[The Shadow of the Cathedral by Vicente Blasco Ibanez]@TWC D-Link book
The Shadow of the Cathedral

CHAPTER III
10/24

Those people who had broken with the Papacy, turning their backs for ever on Rome, were far happier and more prosperous than that Spain, which slept like a beggar at the door of the Church.
At this period of his intellectual development Gabriel had an ideal, and often of an evening he would leave his work to go and listen to him for an hour at the College of France: this was Ernest Renan; Gabriel admired him for a double reason, for his talent and for his history.

The great man had also passed through a seminary, and even now had a priestly look as though he had suffered deeply from the pressure of the ecclesiastical yoke; he was a rebel, and Gabriel felt as though he belonged to his own family.

"Truly the hammers to destroy the temple are forged within the temple," and the law fatal to all religions was being accomplished, when faith vanishes, and the multitude no longer feel the fervour of early days.
Gabriel was astonished to hear how the teacher could penetrate the intellectual development of the Hebrew people, which had served as the basis of Christianity, as he heard him demolish bit by bit the immense altarpiece, before which humanity had knelt for over nineteen centuries.

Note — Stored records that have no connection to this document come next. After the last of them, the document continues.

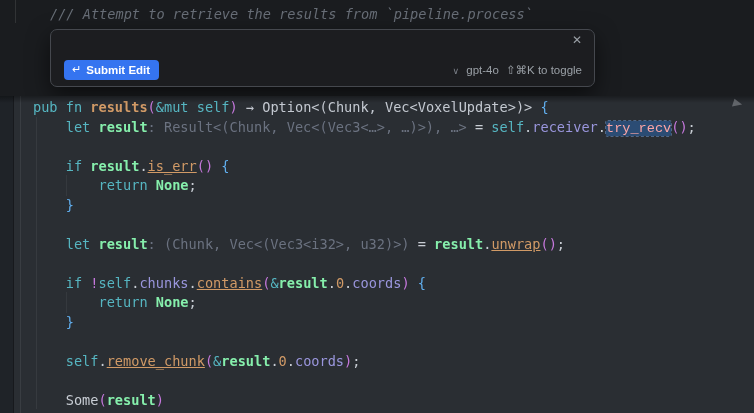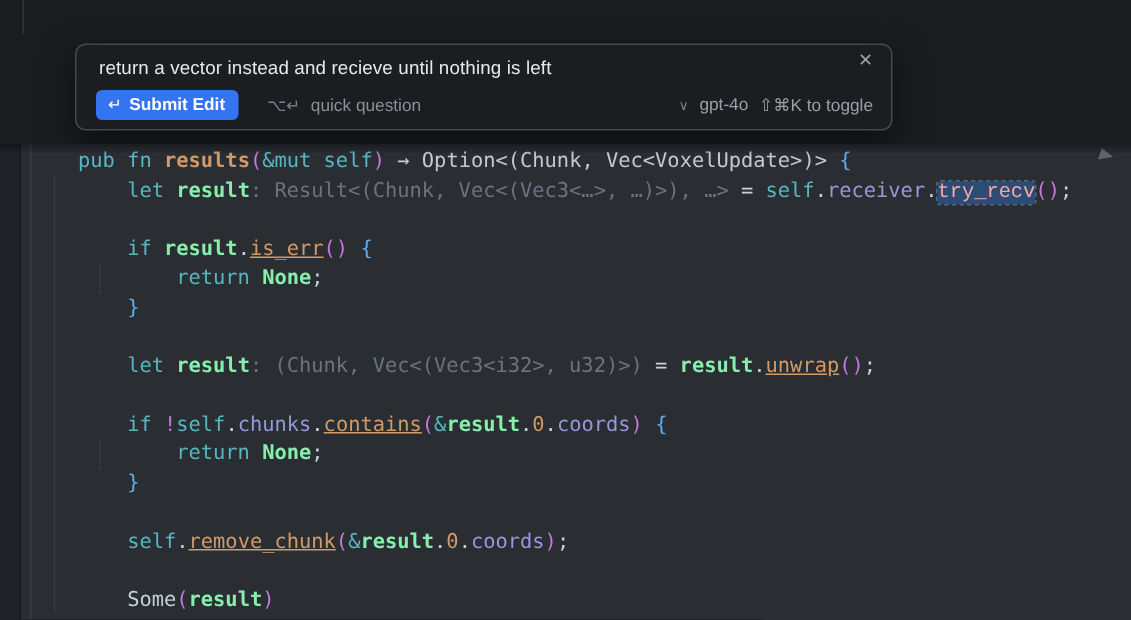--- a/index.html
+++ b/index.html
@@ -59,21 +59,21 @@
   .g-main{left:20px;top:0;height:100%;}
   .g-body{left:36px;top:21px;height:292px;background:rgba(255,255,255,0.06);}
   .g-if1{left:66px;top:79px;height:21px;background:rgba(255,255,255,0.055);}
   .g-if2{left:66px;top:196px;height:21px;background:rgba(255,255,255,0.055);}
 
   .code{
     position:absolute;left:0;top:2px;width:100%;
     font-family:"DejaVu Sans Mono","Liberation Mono",monospace;
     font-size:13.6px;line-height:19.5px;white-space:pre;
   }
-  .code-line{height:19.5px;padding-left:52px;}
+  .code-line{height:19.5px;padding-left:33px;}
 
   .tk-kw{color:#56b6c2;}
   .tk-fn{color:#d19a66;font-weight:700;}
   .tk-mt{color:#d19a66;text-decoration:underline;}
   .tk-fd{color:#9a96dd;}
   .tk-var{color:#86efac;font-weight:700;}
   .tk-pl{color:#c9ced5;}
   .tk-ty{color:#c4c9d1;}
   .tk-in{color:#6b7280;}
   .tk-pn{color:#c678dd;}
@@ -92,33 +92,29 @@
     transform:rotate(18deg);
   }
 </style>
 </head>
 <body>
 
 <div class="screen">
 
   <div class="top-area">
     <div class="top-guide"></div>
+    <div class="comment-line">/// Attempt to retrieve the results from `pipeline.process`</div>
   </div>
 
   <div class="popup">
-    <div class="prompt">return a vector instead and recieve until nothing is left</div>
     <div class="close">✕</div>
     <div class="row">
       <span class="btn-submit">
         <span class="k">↵</span>
         <span>Submit Edit</span>
-      </span>
-      <span class="hint">
-        <span class="k">⌥↵</span>
-        <span>quick question</span>
       </span>
       <span class="spacer"></span>
       <span class="model">
         <span class="chev">∨</span>
         <span>gpt-4o</span>
       </span>
       <span class="toggle">⇧⌘K to toggle</span>
     </div>
   </div>
 

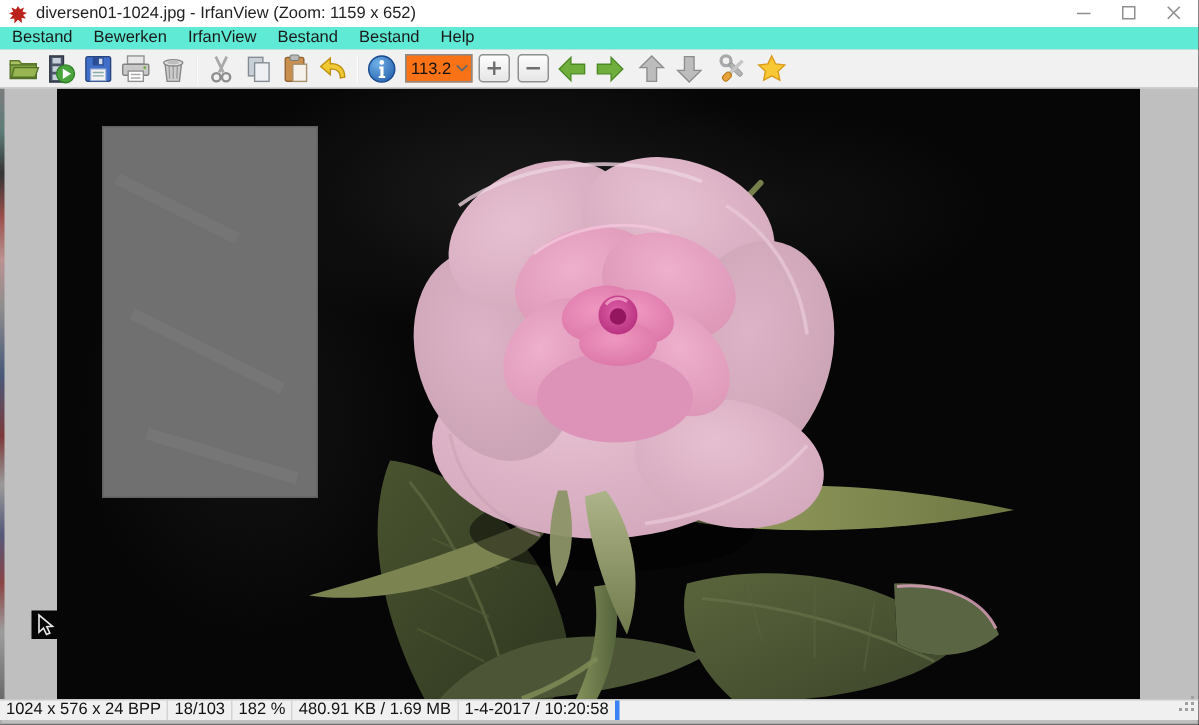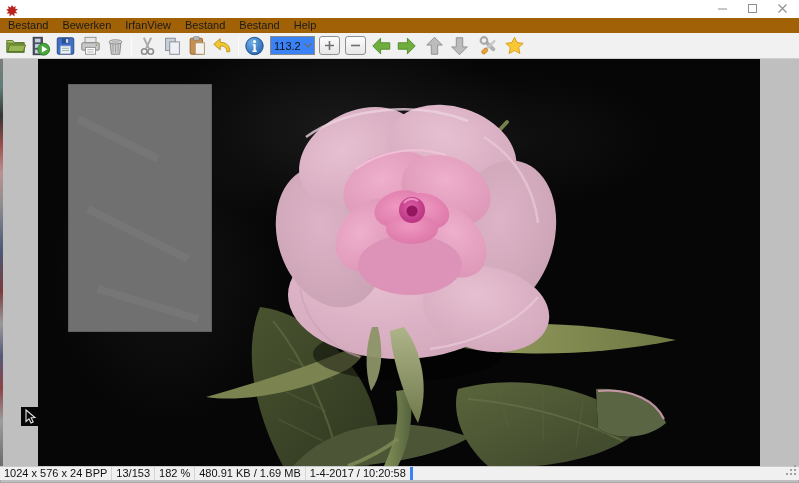--- a/index.html
+++ b/index.html
@@ -10,29 +10,29 @@
     box-shadow:inset 0 0 0 1px #a9a9a9;overflow:hidden;
   }
   
   .titlebar{height:18px;background:#ffffff;display:flex;align-items:center;position:relative;}
   .app-icon{width:12px;height:12px;margin-left:6px;flex:0 0 auto;}
   .title-text{margin-left:6px;font-size:11px;color:#222;white-space:nowrap;}
   .win-controls{position:absolute;right:1px;top:0;height:18px;display:flex;}
   .win-btn{width:30px;height:18px;display:flex;align-items:center;justify-content:center;}
   .win-btn svg{display:block;}
   
-  .menubar{height:15px;background:#a16207;display:flex;align-items:center;font-size:11px;color:#1a1a1a;}
+  .menubar{height:15px;background:#5eead4;display:flex;align-items:center;font-size:11px;color:#1a1a1a;}
   .menu-item{padding:0 7px;line-height:15px;}
   .menu-item:first-child{margin-left:1px;}
   
   .toolbar{height:26px;background:#f1f1f1;border-bottom:1px solid #cfcfcf;display:flex;align-items:center;padding-left:3px;}
   .tb{width:25px;height:24px;display:flex;align-items:center;justify-content:center;flex:0 0 auto;}
   .tb svg{display:block;}
   .tb-sep{width:1px;height:20px;background:#c6c6c6;border-right:1px solid #fbfbfb;margin:0 3px;flex:0 0 auto;}
-  .zoom-combo{width:45px;height:19px;background:#3b82f6;border:1px solid #8a8a8a;display:flex;align-items:center;margin:0 4px 0 3px;flex:0 0 auto;}
+  .zoom-combo{width:45px;height:19px;background:#f97316;border:1px solid #8a8a8a;display:flex;align-items:center;margin:0 4px 0 3px;flex:0 0 auto;}
   .zoom-combo .val{flex:1;font-size:11px;color:#111;padding-left:3px;}
   .zoom-combo svg{margin-right:2px;}
   .sq-btn{width:21px;height:19px;border:1px solid #909090;border-radius:3px;background:linear-gradient(#fdfdfd,#e6e6e6);display:flex;align-items:center;justify-content:center;flex:0 0 auto;}
   .ml3{margin-left:3px}.ml5{margin-left:5px}
   
   .viewer{position:relative;height:407px;background:#bfbfbf;overflow:hidden;}
   .color-strip{position:absolute;left:0;top:0;width:3px;height:100%;
     background:linear-gradient(180deg,#7d7d7d 0%,#5d7d78 7%,#343434 14%,#9a4f4a 21%,#bb9191 28%,#8d8d8d 36%,#49597a 47%,#7c3a3a 57%,#9a9a9a 65%,#55597a 73%,#8a4444 81%,#9d9d9d 89%,#6a6a6a 100%);}
   .photo{position:absolute;left:38px;top:0;}
   .cursor-badge{position:absolute;left:21px;top:348px;width:17px;height:19px;background:#060606;}
@@ -46,20 +46,21 @@
 <body>
 
 <div class="window">
 
   <div class="titlebar">
     <span class="app-icon">
       <svg width="12" height="12" viewBox="0 0 12 12">
         <path d="M6 0 L7.4 2.2 L10 1 L9 3.6 L12 4.6 L9.4 6 L11.4 8.4 L8.4 8 L8.6 11.4 L6 9.2 L3.6 11.6 L3.6 8.4 L0.6 8.6 L2.6 6.2 L0 4.8 L2.8 3.8 L1.6 1 L4.6 2.4 Z" fill="#b9231b"></path>
       </svg>
     </span>
+    <span class="title-text">diversen01-1024.jpg - IrfanView (Zoom: 1159 x 652)</span>
     <div class="win-controls">
       <div class="win-btn">
         <svg width="10" height="10" viewBox="0 0 10 10">
             <line x1="0" y1="5" x2="9" y2="5" stroke="#8f8f8f" stroke-width="1"></line>
           </svg>
       </div>
       <div class="win-btn">
         <svg width="10" height="10" viewBox="0 0 10 10">
             <rect x="0.5" y="0.5" width="8" height="8" fill="none" stroke="#8f8f8f" stroke-width="1"></rect>
           </svg>
@@ -335,21 +336,21 @@
 
     <div class="cursor-badge">
       <svg width="17" height="19" viewBox="0 0 17 19">
         <path d="M5 3 L5 14.5 L8 11.8 L10 16 L12.2 15 L10.2 10.8 L14 10.5 Z" fill="#0a0a0a" stroke="#e6e6e6" stroke-width="1.1"></path>
       </svg>
     </div>
   </div>
 
   <div class="statusbar">
     <span class="status-cell">1024 x 576 x 24 BPP</span>
-    <span class="status-cell">13/153</span>
+    <span class="status-cell">18/103</span>
     <span class="status-cell">182 %</span>
     <span class="status-cell">480.91 KB / 1.69 MB</span>
     <span class="status-cell last">1-4-2017 / 10:20:58</span>
     <span class="resize-grip">
       <svg width="11" height="11" viewBox="0 0 11 11">
         <rect x="8" y="0" width="2" height="2" fill="#a0a0a0"></rect>
         <rect x="4" y="4" width="2" height="2" fill="#a0a0a0"></rect>
           <rect x="8" y="4" width="2" height="2" fill="#a0a0a0"></rect>
         <rect x="0" y="8" width="2" height="2" fill="#a0a0a0"></rect>
           <rect x="4" y="8" width="2" height="2" fill="#a0a0a0"></rect>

The Spanish seminarist revolted against his old faith with all the impetuosity of his vehement temperament.

How could he have believed all that and have considered it the height of human wisdom! Certainly Christianity had exercised a beneficial influence at one period of the infancy of humanity, it had filled men's lives in the Middle Ages when there was little to think of beyond religion, and, in a land desolated by strife, there was no other refuge for intellectual thought but the cathedral in the towns and the monastery in the country.